In practice, operation 1 has worked as described on ext2, ext3, and UFS with soft-updates, but fails on XFS and unpatched ext4. Operation 1 is perfectly sane: it's asking for atomicity without durability. KDE's configuration is a perfect candiate. Browser history is another. For a mail server or an interactive editor, of course, you'd want operation 2.

Some people suggest simply replacing operation 1 with operation 2. That's stupid. While operation 2 satisfies all the constraints of operation 1, it incurs a drastic and unnecessary performance penalty. By claiming operation 1 is simply operation 2 spelled incorrectly, you remove an important word from an application programmer's vocabulary. How else is an he supposed to request atomicity without durability?

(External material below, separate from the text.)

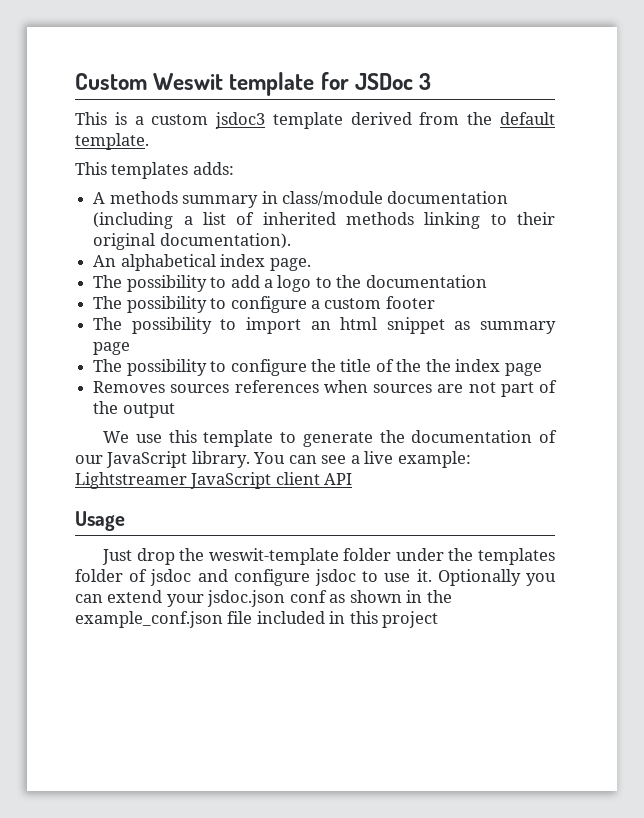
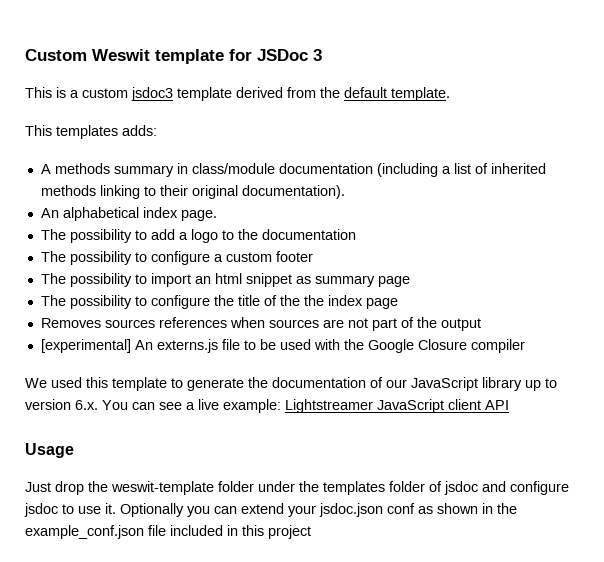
+ [experimental] An externs.js file to be used with the Google Closure compiler
- We use this template to generate the documentation of our JavaScript library. You can see a live example: Lightstreamer JavaScript client API
+ We used this template to generate the documentation of our JavaScript library up to version 6.x. You can see a live example: Lightstreamer JavaScript client API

(And using a "real database" isn't a good enough answer: then you've just punted the same problem to a far heavier system, and for no good reason. As another commenter mentioned, it's a lot easier to administer a set of small, independent text files. There is no reason a filesystem in 2009 should be able to cope a few hundred files.)

The fixes in 2.6.30 seem to make operation 1 work correctly, and that's good enough for me. I don't recommend application developers insert fsync calls everywhere; that will kill performance. Just use operation 1 and complain loudly when filesystems break it. While it may not be guaranteed by POSIX, operation 1's atomicity is nevertheless something any sane filesystme should provide.